Managing customer experience should also be a growing priority for B2B firms, says a Samsung executive.

Brian Buntz

November 17, 2017

8 Min Read
Customer experience
Thinkstock

A central focus of enterprise and industrial IoT projects has long been improving efficiency. As B2B-driven IoT projects mature, however, the importance of customer experience is coming into focus for enterprise companies, said Ed Abrams, vice president, enterprise IoT at Samsung Electronics America in an interview following his keynote address at the Internet of Things Applications show in Santa Clara. In the following Q&A, Abrams provides several examples of enterprise IoT projects that blur the lines between the B2B and B2C domains. He also reflects on advances in the brick-and-mortar retail market, manufacturing and healthcare, and reflects on what 2018 could have in store for the Internet of Things.

Headshot_Ed-Abrams-Samsung-570x570.jpgWhat is new at Samsung that you are excited about?

Abrams: Samsung has brought to market our integrated cloud solution, the Samsung SmartThings cloud. The focus of that to start is going to be on delivering consumer experiences through things like the Family Hub refrigerator and smart technologies in the home. But it is also going to move very quickly into the enterprise space. You will be able to take the consumer experience and marry it with the business or professional experience in industries like healthcare or insurance. We will be able to take a business-to-business-to-consumer set of solutions to market.

Could you cite some examples of B2B and B2C convergence?

Abrams: In healthcare, for instance, this could be for eldercare, where we can give patients a superior living experience. We could have things like pathway lighting, motion sensors and technology that make for a better-curated personal experience. We can also help connect patients to physicians or healthcare administrators so they are getting real-time data. We can help them know the answers to questions like: Are they where they are supposed to be? Is there anything going on in a room that is odd? That could be, for instance, panicked searching, which could be an indication of Alzheimer’s.

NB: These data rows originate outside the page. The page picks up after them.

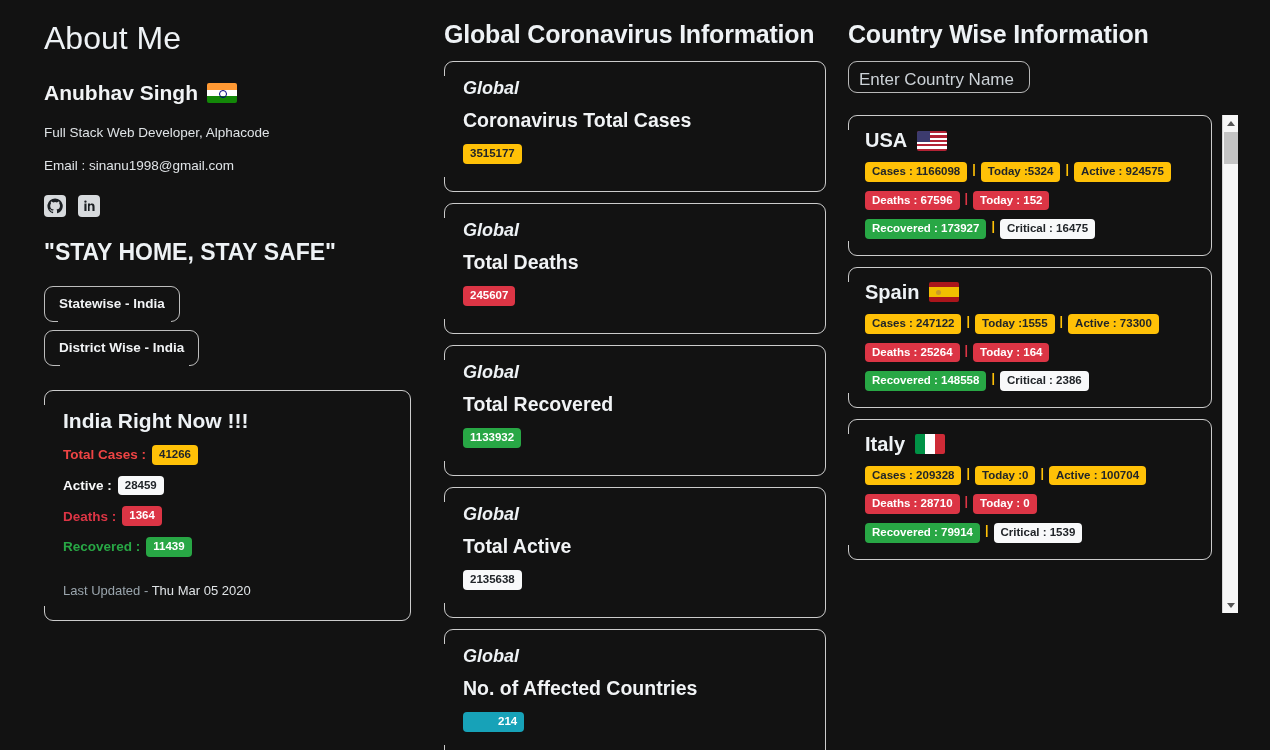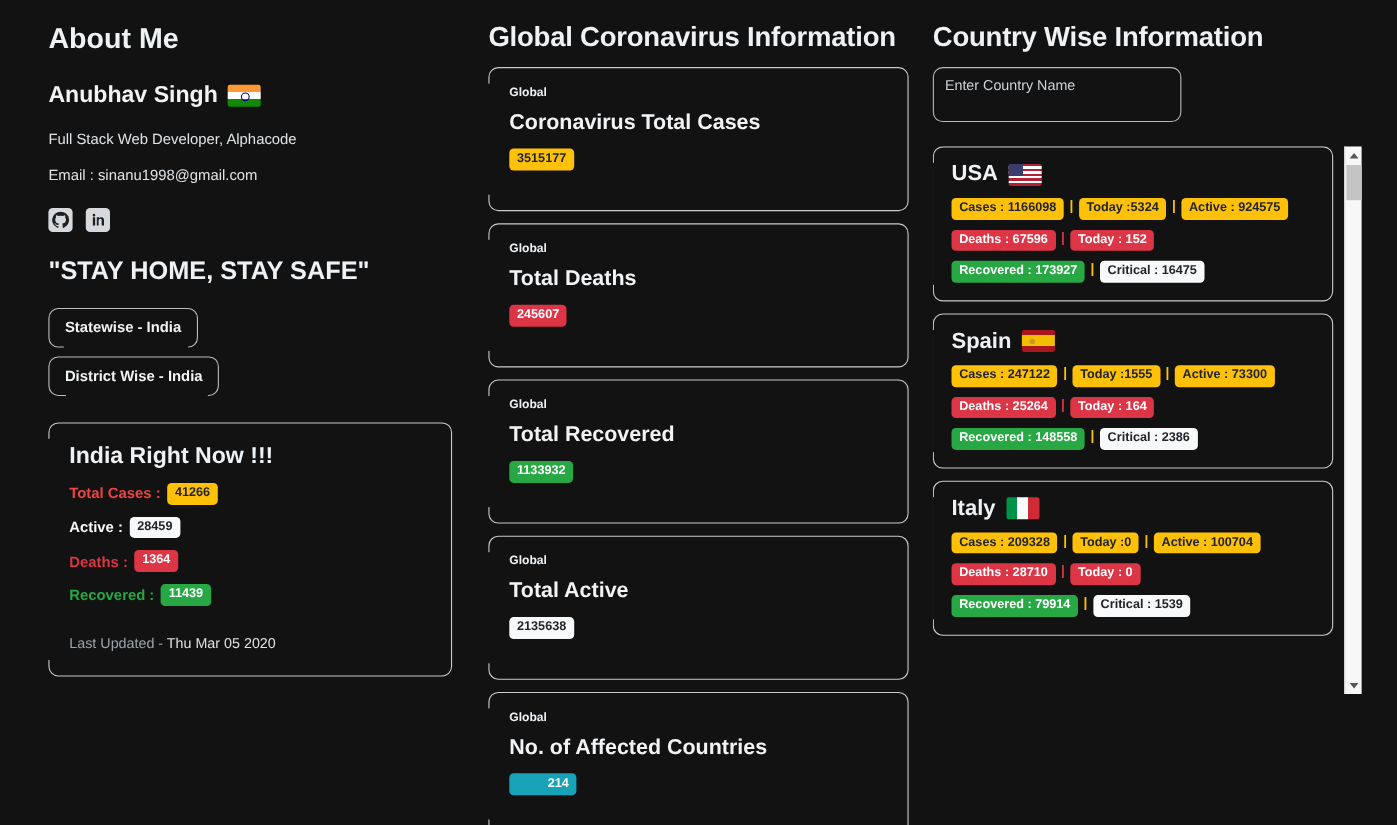"About Me" .about-title { font-size: 26px -> 32px; font-weight: bold -> normal }
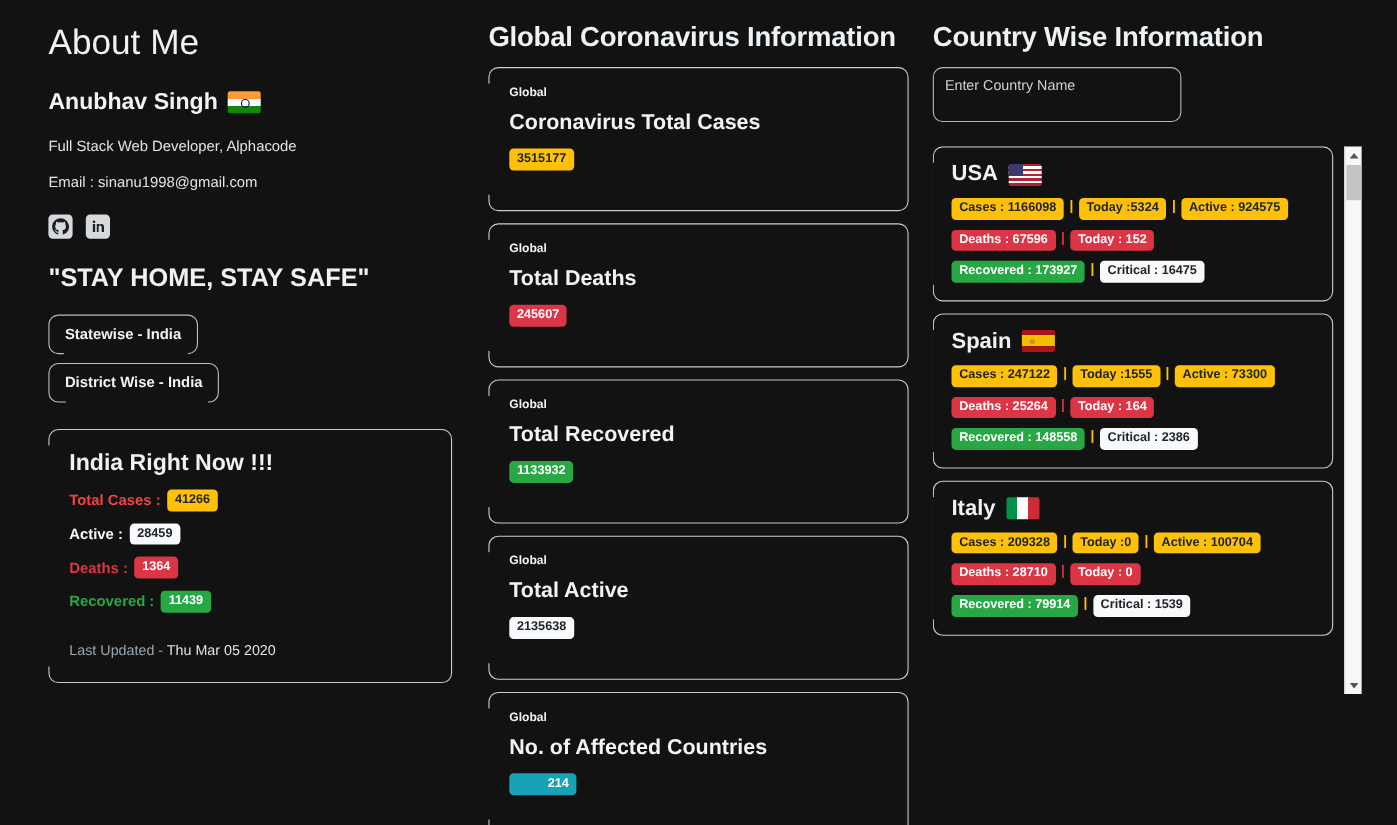"Global" .gcard .sub { font-size: 11px -> 18px; font-style: none -> italic }
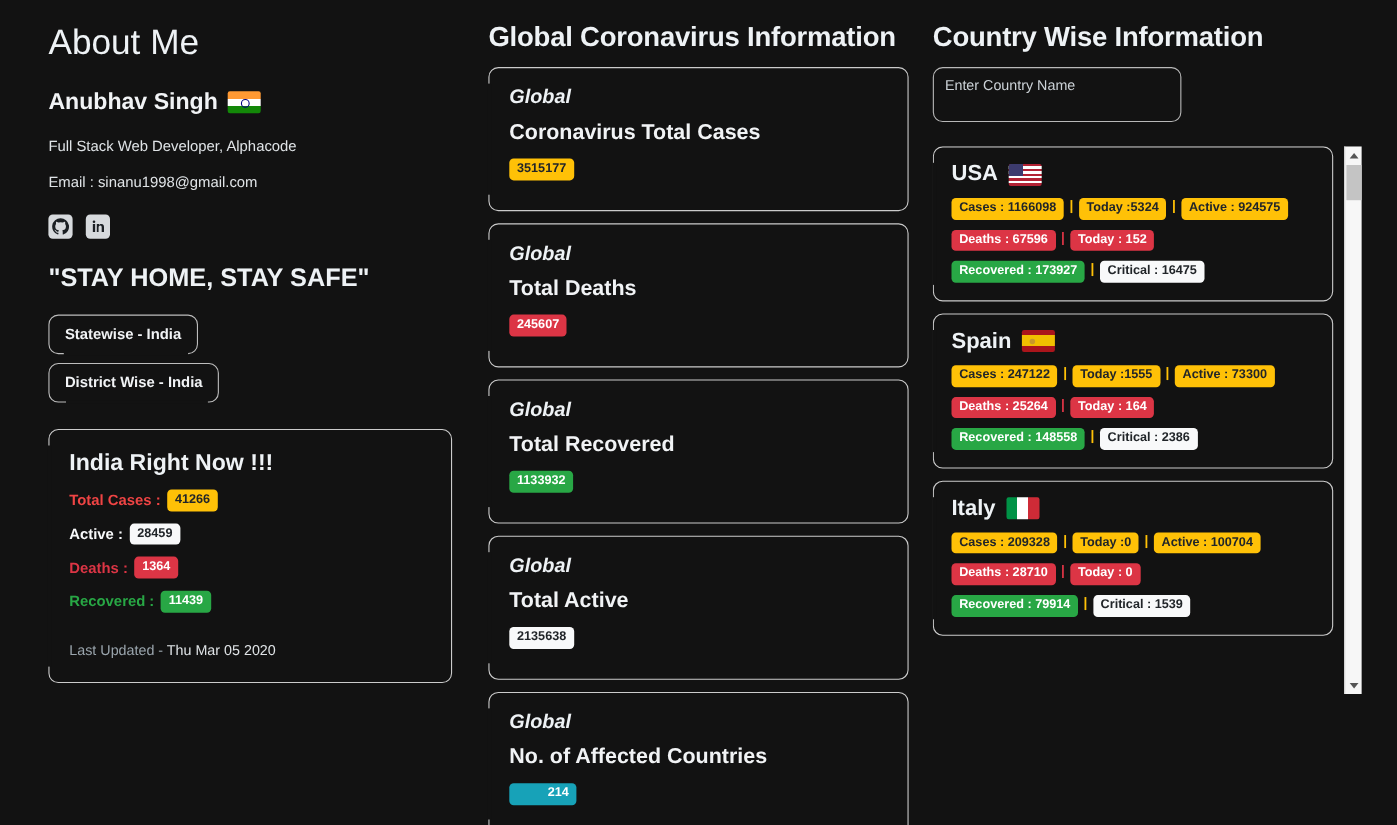"Enter Country Name" .search-input { font-size: 13px -> 17px; padding: 8px 10px 25px 10px -> 8px 10px 2px 10px; width: 226px -> 182px }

Another area where we are making big advances in the home insurance space where, much like you saw three or four years ago with telematics for automotive and reduced insurance premiums, we are now working with insurers to accomplish the same thing for the home. This will be pure opt-in by the way.

Imagine that you have your smart home devices and you have an IoT-enabled water-main shutoff valve. Insurers will be able to say to you: “If you give me access to that valve, I’ll reduce your insurance premium.” Where I lose money as an insurer is fire, theft and water. If I can remote in and shut off a water main if there is a leak detected and you haven’t responded in two minutes, I can shut off your water main and save us both thousands of dollars in damage and cost.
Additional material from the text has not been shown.